Mengot, Minister, member of Manyu elite

Chiefs of Manyu Division in the South West Region of Cameroon have appealed to President Paul Biya to grant a general amnesty to all the Anglophones who were arrested in the wake of the Anglophone Crisis.

The made the appeal in Yaounde, on Saturday, June 16, 2018, during a meeting that also that brought together elites of the Division, who are resident in Yaounde.

Besides granting a general clemency to all those imprisoned, the traditional rulers also beseeched the President to convene an urgent inclusive dialogue to stop the spiralling crisis.

The information was made public in a press release that was signed by various participants at the meeting. In the release, it was stated that the Chiefs and elite of Manyu Division, met in Yaounde, “under the chairmanship of His Excellency, Victor Arrey-Nkongho Mengot, Minister in charge of Special Duties at the Presidency of the Republic and Patron of the Manyu Elements Cultural and Development Association, MECDA, to review the socio-political and security situation in their Division of origin, marked by an armed conflict that has disrupted the ordinary course of life in the Division.”

After deliberating on the different issues, the participants sent out a number of recommendations and pleas, which they directed to the head of State, as a remedy to the present situation in the region.

First amongst the different recommendations, was the call on President Paul Biya, “to consider the convening of an all-inclusive, broad-based dialogue to examine urgent questions of national interest.”

It was followed by an appeal to the Head of State to, “extend an olive branch to our youths who have taken up arms and urge them to drop their weapons and return to their respective communities.”

To their young people now fighting against State security forces, they urged them to, “contribute to the creation of an enabling environment favourable for the construction of the Mamfe-Akwaya and the Bakebe-Menji-Dschang Roads”.

Apeal for Clemency

In relation to those already behind bars due to the Crisis, the Manyu elite prayed the Head of State to, “in promoting the spirit of national reconciliation, show clemency to all those imprisoned in connection with the Anglophone Crisis.”
The Manyu gathering in Yaounde also appealed to Biya to envisage the implementation of an emergency reconstruction plan to rebuild villages and other infrastructure destroyed during the Anglophone Crisis.

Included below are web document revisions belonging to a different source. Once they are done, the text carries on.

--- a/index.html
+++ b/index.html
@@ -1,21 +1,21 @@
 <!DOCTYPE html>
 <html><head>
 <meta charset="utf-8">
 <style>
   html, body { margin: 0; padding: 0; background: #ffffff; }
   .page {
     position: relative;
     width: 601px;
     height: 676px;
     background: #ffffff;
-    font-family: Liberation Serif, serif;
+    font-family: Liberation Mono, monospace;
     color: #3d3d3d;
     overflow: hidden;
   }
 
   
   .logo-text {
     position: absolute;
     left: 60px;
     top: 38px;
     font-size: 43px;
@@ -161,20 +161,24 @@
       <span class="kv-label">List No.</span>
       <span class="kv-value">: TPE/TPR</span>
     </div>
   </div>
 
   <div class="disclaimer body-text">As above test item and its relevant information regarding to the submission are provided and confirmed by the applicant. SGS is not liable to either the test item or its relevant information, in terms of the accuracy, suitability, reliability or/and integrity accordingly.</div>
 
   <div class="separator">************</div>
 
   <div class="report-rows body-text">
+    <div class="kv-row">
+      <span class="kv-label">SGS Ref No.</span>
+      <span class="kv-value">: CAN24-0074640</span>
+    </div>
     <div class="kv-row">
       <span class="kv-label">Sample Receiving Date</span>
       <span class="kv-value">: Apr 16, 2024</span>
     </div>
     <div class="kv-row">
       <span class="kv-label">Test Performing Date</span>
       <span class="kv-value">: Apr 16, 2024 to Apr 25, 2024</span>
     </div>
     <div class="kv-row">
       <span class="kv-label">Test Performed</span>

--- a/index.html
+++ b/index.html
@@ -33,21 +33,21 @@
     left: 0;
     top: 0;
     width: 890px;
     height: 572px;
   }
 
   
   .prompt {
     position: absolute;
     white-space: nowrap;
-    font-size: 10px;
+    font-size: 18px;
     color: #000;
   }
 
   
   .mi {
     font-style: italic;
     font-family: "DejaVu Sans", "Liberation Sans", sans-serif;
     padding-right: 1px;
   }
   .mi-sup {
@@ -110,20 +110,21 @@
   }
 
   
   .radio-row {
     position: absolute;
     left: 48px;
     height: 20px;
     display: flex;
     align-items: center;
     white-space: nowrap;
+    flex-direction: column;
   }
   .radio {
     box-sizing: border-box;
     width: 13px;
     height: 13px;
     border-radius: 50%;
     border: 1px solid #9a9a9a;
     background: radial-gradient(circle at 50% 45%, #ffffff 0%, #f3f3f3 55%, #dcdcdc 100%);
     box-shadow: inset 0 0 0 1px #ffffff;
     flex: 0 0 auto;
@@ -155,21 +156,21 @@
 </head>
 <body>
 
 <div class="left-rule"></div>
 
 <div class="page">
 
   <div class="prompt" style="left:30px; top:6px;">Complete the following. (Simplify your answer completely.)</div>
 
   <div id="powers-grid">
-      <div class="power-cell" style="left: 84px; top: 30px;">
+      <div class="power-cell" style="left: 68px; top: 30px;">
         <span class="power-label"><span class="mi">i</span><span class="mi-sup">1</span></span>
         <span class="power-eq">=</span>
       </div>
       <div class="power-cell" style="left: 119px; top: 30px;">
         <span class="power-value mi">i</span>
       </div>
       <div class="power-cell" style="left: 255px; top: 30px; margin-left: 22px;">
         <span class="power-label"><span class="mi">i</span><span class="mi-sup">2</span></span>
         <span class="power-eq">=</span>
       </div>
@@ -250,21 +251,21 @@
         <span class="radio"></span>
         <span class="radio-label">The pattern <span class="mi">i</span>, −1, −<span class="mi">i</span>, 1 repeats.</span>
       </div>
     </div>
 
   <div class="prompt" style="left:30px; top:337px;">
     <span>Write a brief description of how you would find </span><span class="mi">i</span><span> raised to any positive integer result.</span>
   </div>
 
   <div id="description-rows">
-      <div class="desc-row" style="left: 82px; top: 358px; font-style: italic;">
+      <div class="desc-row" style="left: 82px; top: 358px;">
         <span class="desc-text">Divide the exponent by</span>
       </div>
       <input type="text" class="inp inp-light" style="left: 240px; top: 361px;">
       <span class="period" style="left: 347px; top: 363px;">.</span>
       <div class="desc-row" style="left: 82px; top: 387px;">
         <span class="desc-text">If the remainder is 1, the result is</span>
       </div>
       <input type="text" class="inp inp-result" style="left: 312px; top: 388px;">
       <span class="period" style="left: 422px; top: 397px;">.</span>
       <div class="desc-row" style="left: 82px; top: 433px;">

They further called on the President to contemplate the urgent creation of a special rehabilitation and reinsertion fund to assist the return of internally and externally displaced persons to their respective communities, and in facilitating the resumption of their normal lives through agricultural and economic activities.

The elite concluded their demands, with a pledge of their “unflinching support and attachment to the Head of State President Paul BIYA and the Republican Institutions he incarnates.”

The elite condemned what they termed “the manipulation of youths through social media postings emanating both internally and externally, particularly from the diaspora, pushing them towards radicalisation, drug abuse and endangering their lives through armed confrontations with security forces.” They also stated that they “take strong exception to the emerging culture of hate speech which is setting youths and communities against one another.”

The meeting of Manyu elite in Yaounde comes after that of other Anglophone elites and traditional leaders who have held meetings and talks out of their communities, to discuss the Anglophone Crisis and called on the population to return to the villages and communities from which they have escaped, owing to the Anglophone Crisis.